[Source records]
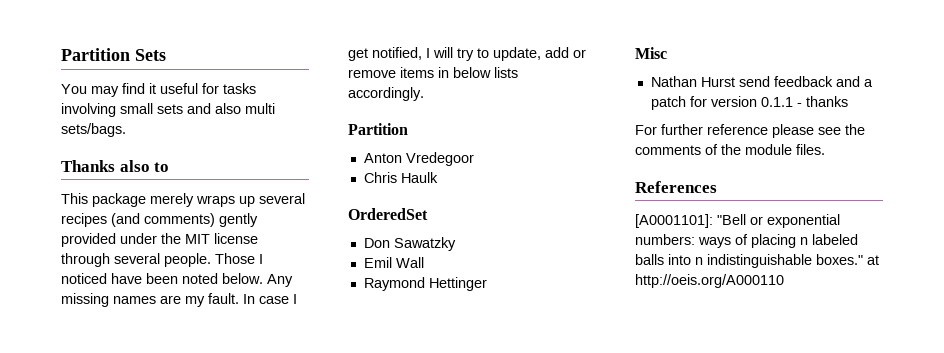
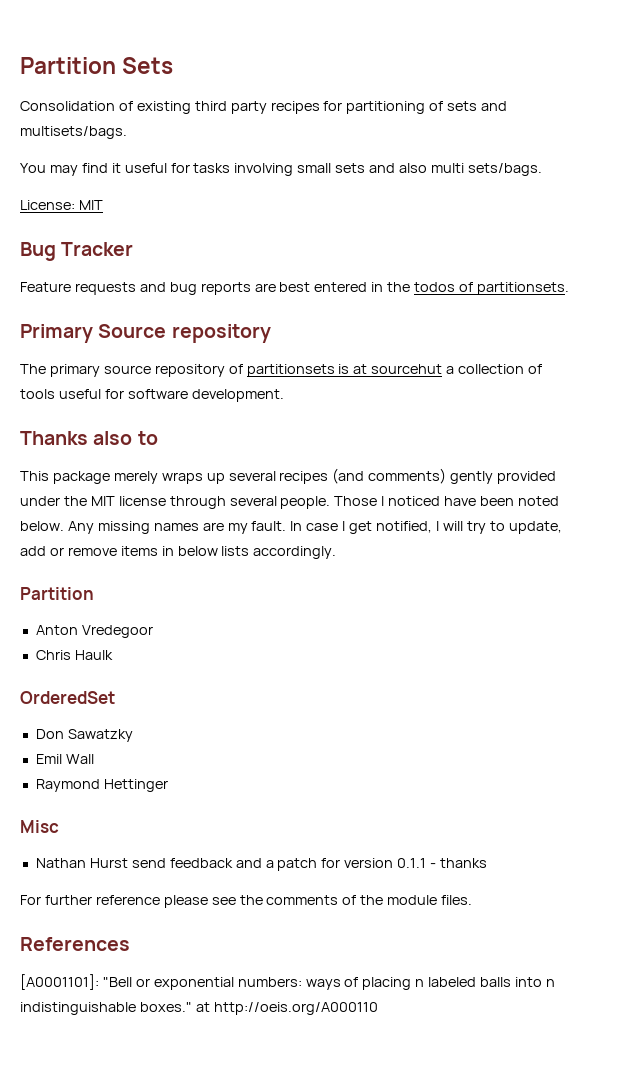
(166, 55) none -> [20,101,508,114] [20,126,127,139] // Consolidation of existing third party recipes for partitioning of sets and multisets/bags.
(126, 130) none -> [20,200,103,210] [20,242,134,261] [20,282,569,295] [20,324,271,343] [20,364,543,377] [20,389,284,402] // License: MIT // Bug Tracker // Feature requests and bug reports are best entered in the todos of partitionsets. // Primary Source repository // The primary source repository of partitionsets is at sourcehut a collection of tools useful for software development.

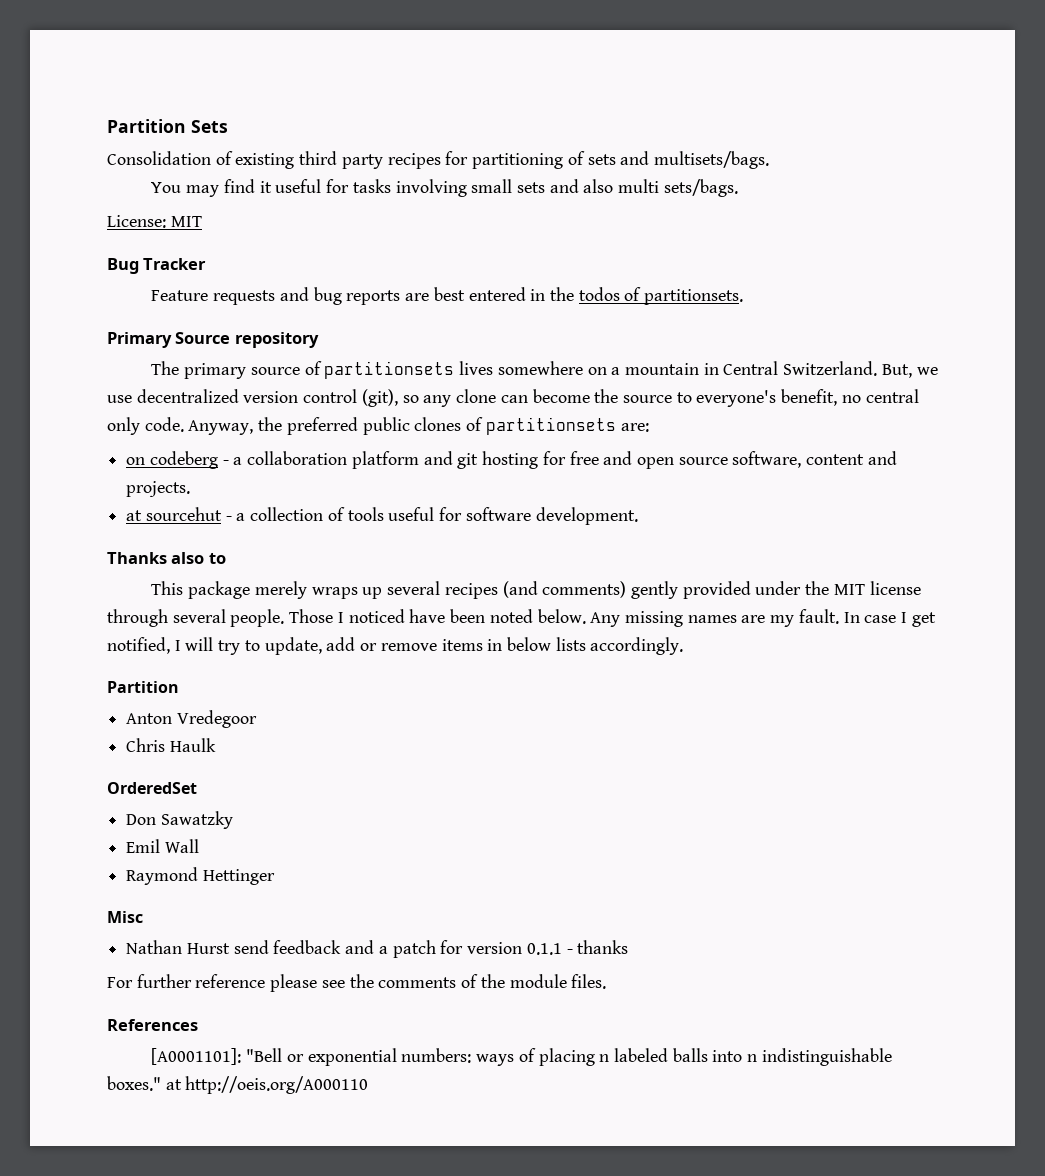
[154,364,350,377] repository of partitionsets is -> [304,361,938,379] [107,389,919,407] [107,417,649,435] [126,451,897,469] [126,481,191,497] of partitionsets lives somewhere on a mountain in Central Switzerland. But, we use decentralized version control (git), so any clone can become the source to everyone's benefit, no central only code. Anyway, the preferred public clones of partitionsets are: // on codeberg - a collaboration platform and git hosting for free and open source software, content and projects. //
(443, 369) none -> [225,516,232,521] -

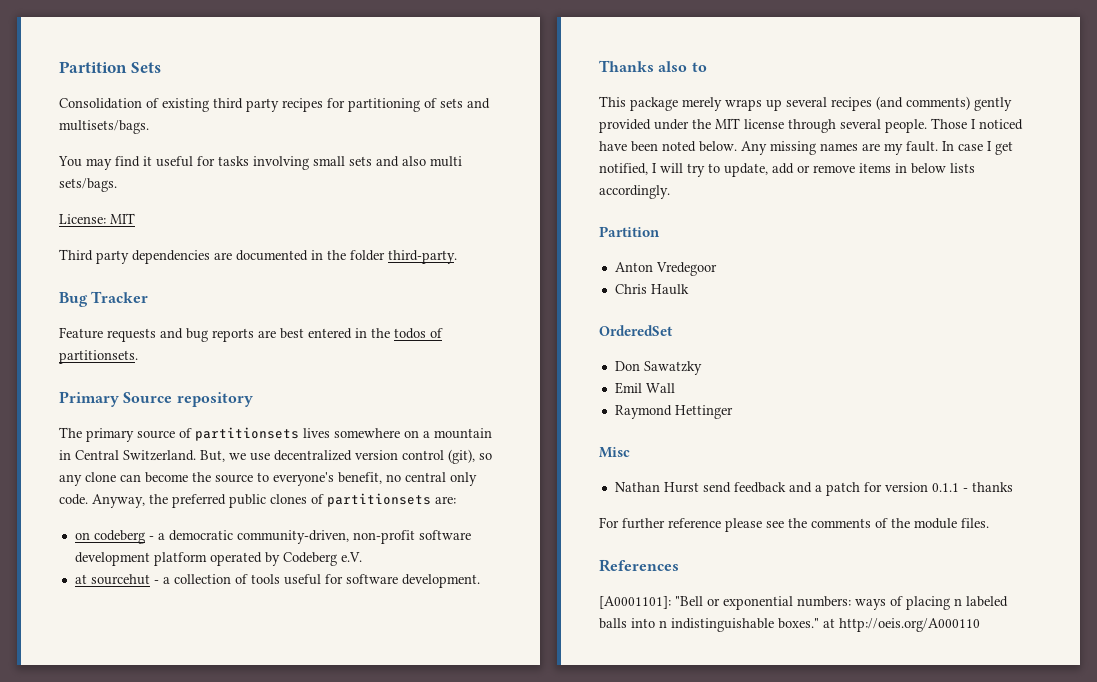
(202, 221) none -> [59,249,457,264] // Third party dependencies are documented in the folder third-party.
[247,451,897,469] [126,481,191,497] collaboration platform and git hosting for free and open source software, content and projects. -> [168,530,471,544] [74,552,362,566] democratic community-driven, non-profit software development platform operated by Codeberg e.V.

Task directions: Look through the entries above and copy each line that has "party" in it.

Solution below:
(166, 55) none -> [20,101,508,114] [20,126,127,139] // Consolidation of existing third party recipes for partitioning of sets and multisets/bags.
(202, 221) none -> [59,249,457,264] // Third party dependencies are documented in the folder third-party.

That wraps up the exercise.